By Daniel Leussink
TOKYO (Reuters) – Japanese business confidence plunged to fresh decade lows in April as firms reported widespread damage from the coronavirus pandemic which is threatening to throw the world economy into recession, the Reuters Tankan survey showed on Thursday.
The global spread of the highly contagious virus has caused entire regions to be placed on lockdown, upended supply chains and halted services and production around the world.
The poll showed both manufacturers and service-sector firms in Japan expected to see a further sharp deterioration in business sentiment in the three months ahead.
The weak business confidence could deal a hard blow to capital spending, one of the few bright spots in the world’s third-largest economy, likely raising calls on the government to roll out more supportive measures.
Last week, Prime Minister Shinzo Abe declared a state of emergency to fight coronavirus infections in major population centres and unveiled a nearly $1 trillion stimulus package to soften the economic blow.
Sources told Reuters the Bank of Japan will discuss further steps to ease corporate funding strains at this month’s rate review after it eased monetary policy last month to help firms grappling with the coronavirus crisis.
All manufacturing industry categories were pessimistic about business conditions, according to the Reuters poll of 499 large- and mid-sized non-financial companies, of which 239 firms responded on condition of anonymity.
Among the service sector, no industry categories were optimistic about the business mood except the real estate/construction and information/communications sectors.
A manager at a real estate firm said business conditions didn’t see any impact from the coronavirus yet, while adding that some cancellations had started to come in.
“Due to the impact from the virus, orders are decreasing across almost all industries, focused on those for the automobile industry,” a manager at an electrical parts maker wrote in the survey.

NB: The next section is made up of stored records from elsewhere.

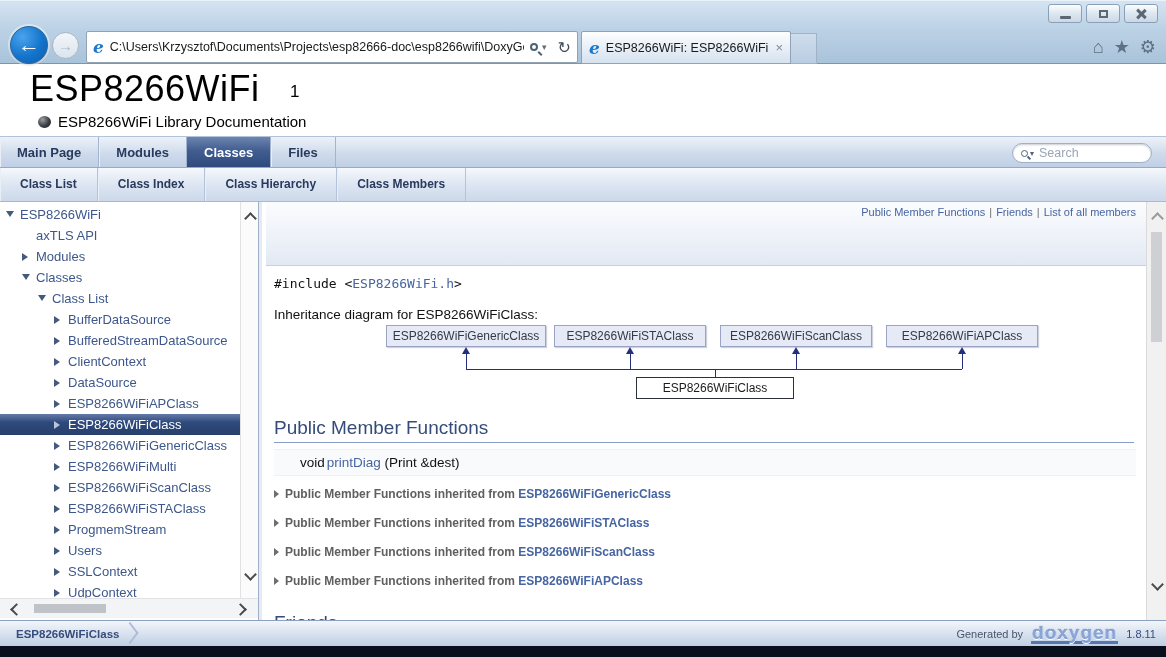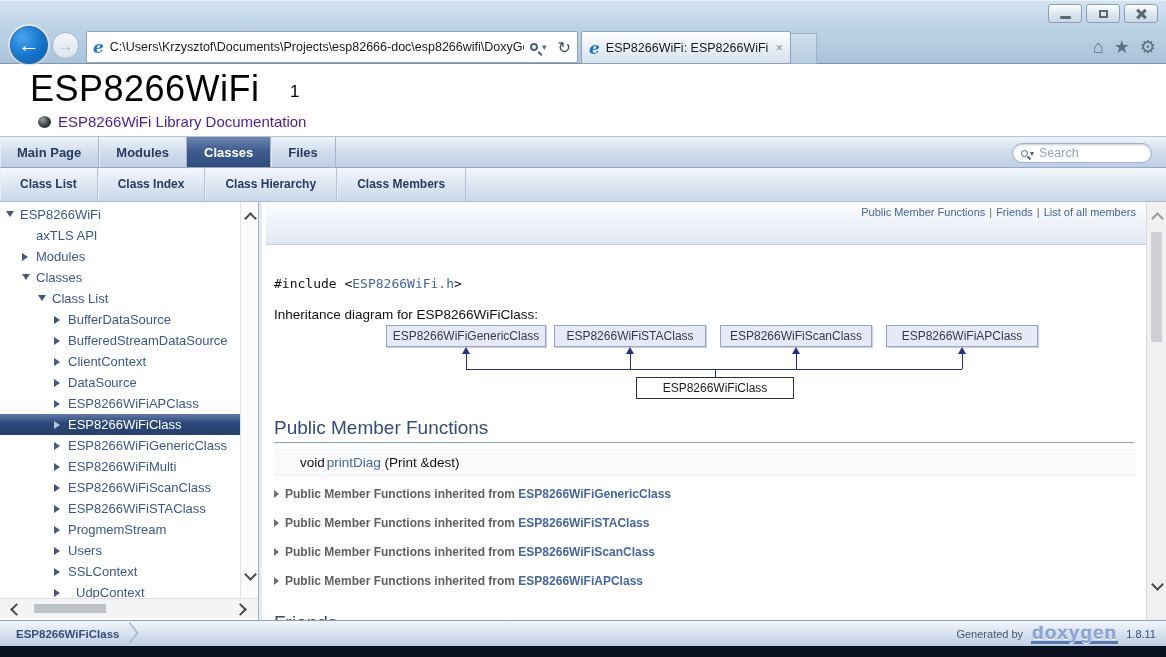--- a/index.html
+++ b/index.html
@@ -55,7 +55,7 @@
   .brief-line { margin-top:3px; padding-left:8px; display:flex; align-items:center; gap:7px; }
   .logo-dot { width:13px; height:12px; border-radius:50%; flex:none;
     background:radial-gradient(circle at 35% 30%, #9aa0a6, #3a3d42 55%, #17181b); }
-  .projectbrief { font-size:15px; color:#4c1d95; }
+  .projectbrief { font-size:15px; color:#000000; }
 
   .tabrow { position:absolute; left:0; right:0; display:flex; }
   .tabrow1 { top:72px; height:32px; background:linear-gradient(#edf2f9,#cfdbec 55%,#bfcfe5); border-top:1px solid #b4c2da; border-bottom:1px solid #97a9c8; }

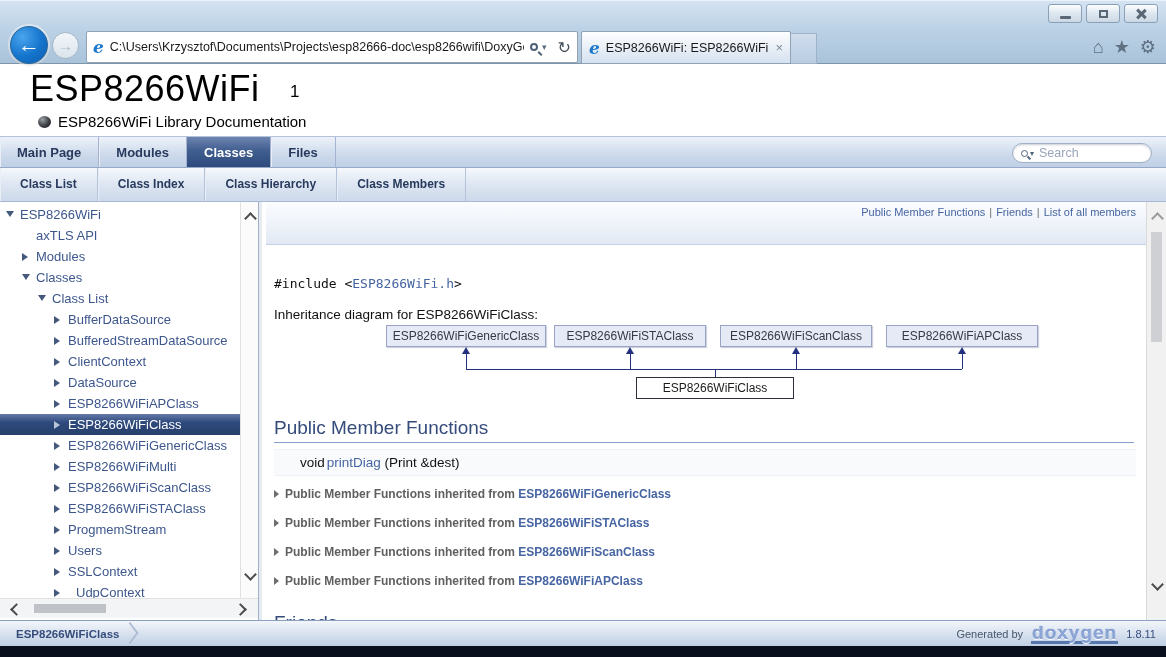--- a/index.html
+++ b/index.html
@@ -95,7 +95,7 @@
   .splitter { position:absolute; left:258px; top:0; width:4px; height:418px; background:#e6ebf2; border-left:1px solid #9fb0c8; cursor:col-resize; }
 
   .content { position:absolute; left:262px; top:0; width:884px; height:418px; overflow:hidden; background:#fff; }
-  .doc-header { position:absolute; top:0; left:4px; right:0; height:43px;
+  .doc-header { position:absolute; top:0; left:4px; right:0; height:64px;
     background:linear-gradient(#fbfcfe,#eaeff7 70%,#e2e9f4); border-bottom:1px solid #c4cfe5; }
   .summary { position:absolute; top:4px; right:10px; font-size:11px; color:#6a6a6a; }
   .summary a { color:#4665a2; text-decoration:none; cursor:pointer; }

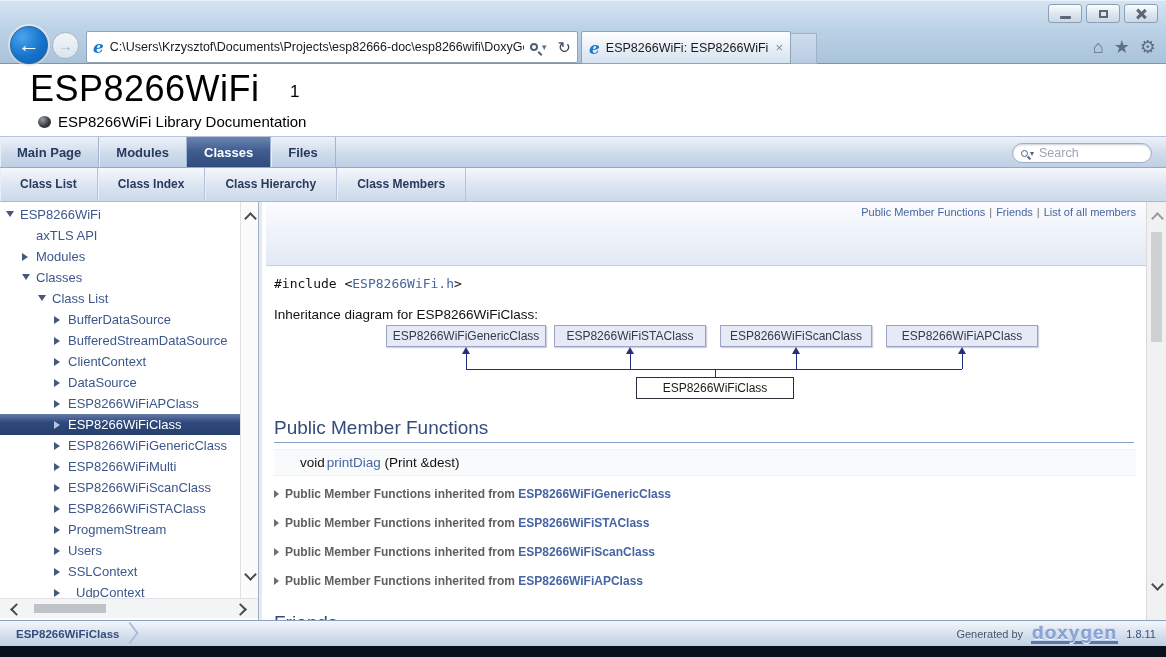--- a/index.html
+++ b/index.html
@@ -293,7 +293,7 @@
           </div>
           <div class="nav-item">
             <span class="tri right" style="left: 54px;"></span>
-            <span class="nav-label" style="left: 76px;">UdpContext</span>
+            <span class="nav-label" style="left: 68px;">UdpContext</span>
           </div>
         </div>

A manager at a transportation equipment maker said: “Because of the COVID-19 impact, sales are dropping to an extent never seen before.”
Ninety-three percent of companies said they expected the impact of the virus on supply and demand their business has experienced to last at least for a number of months or could not say when the impact would end.
“As there is no precedent, we can’t predict what things will be like,” said a manager at a retailer.
The sentiment index at manufacturers slumped to minus 30 in April from minus 20 in the previous month, hitting the lowest since October 2009, when the world economy was still on shaky ground from the global financial crisis.
The service-sector gauge dropped to minus 23 from minus 10, the Reuters Tankan poll showed, the worst reading since Feb 2010. A negative figure means pessimists outnumber optimists.
Both manufacturers and service-sector firms forecast the mood to be even more downbeat in three months’ time. Manufacturers’ sentiment was seen dropping to minus 47 in July, while the service-sector mood was seen slumping to minus 44, the survey showed.
The economy is expected to have already slipped into recession – two straight quarters of contraction – in the March quarter due to the worsening COVID-19 pandemic, following a slump in the final quarter of 2019.